WHAT IS EXPECTED
Retype each record below word for word. Leave the pictures out.

Content revision data:
========================

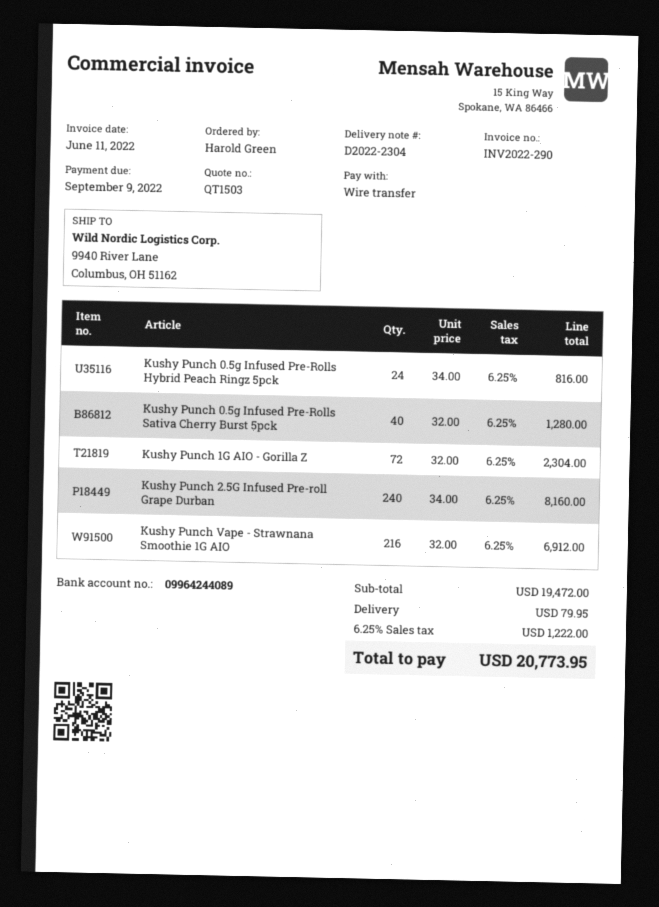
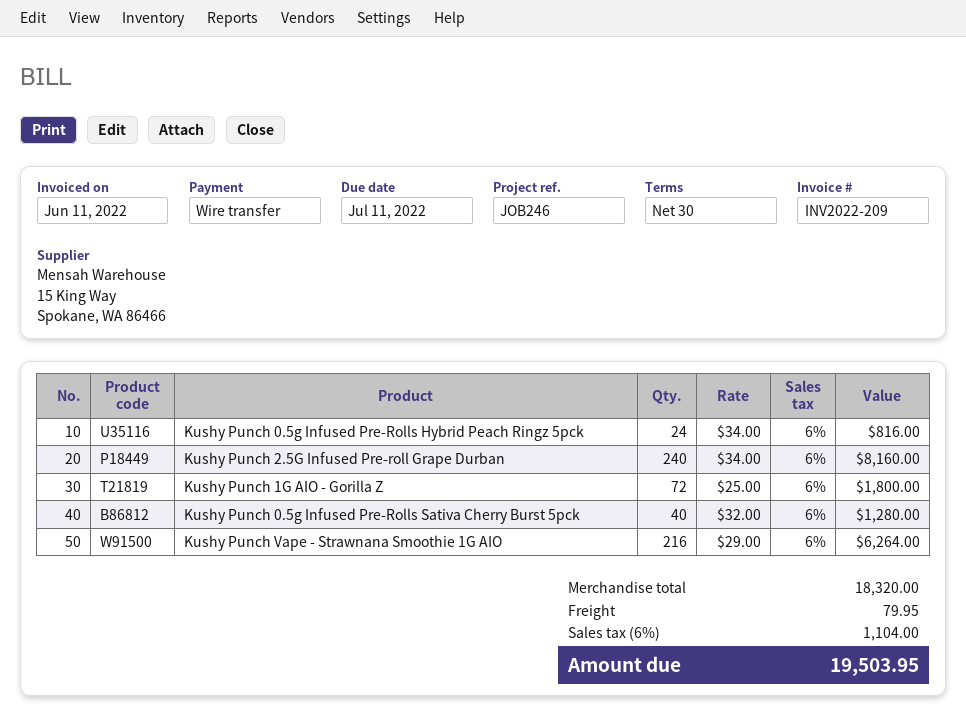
invoice number: INV2022-290 -> INV2022-209
due date: 2022-09-09 -> 2022-07-11
Kushy Punch 1G AIO - Gorilla Z: 72 x 32.00 = 2304.00 -> 72 x 25.00 = 1800.00
Kushy Punch Vape - Strawnana Smoothie 1G AIO: 216 x 32.00 = 6912.00 -> 216 x 29.00 = 6264.00
subtotal: 19472.00 -> 18320.00
tax: 6.25% = 1222.00 -> 6% = 1104.00
total: 20773.95 -> 19503.95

========================

WORKED SOLUTION
invoice number: INV2022-290 -> INV2022-209
due date: 2022-09-09 -> 2022-07-11
Kushy Punch 1G AIO - Gorilla Z: 72 x 32.00 = 2304.00 -> 72 x 25.00 = 1800.00
Kushy Punch Vape - Strawnana Smoothie 1G AIO: 216 x 32.00 = 6912.00 -> 216 x 29.00 = 6264.00
subtotal: 19472.00 -> 18320.00
tax: 6.25% = 1222.00 -> 6% = 1104.00
total: 20773.95 -> 19503.95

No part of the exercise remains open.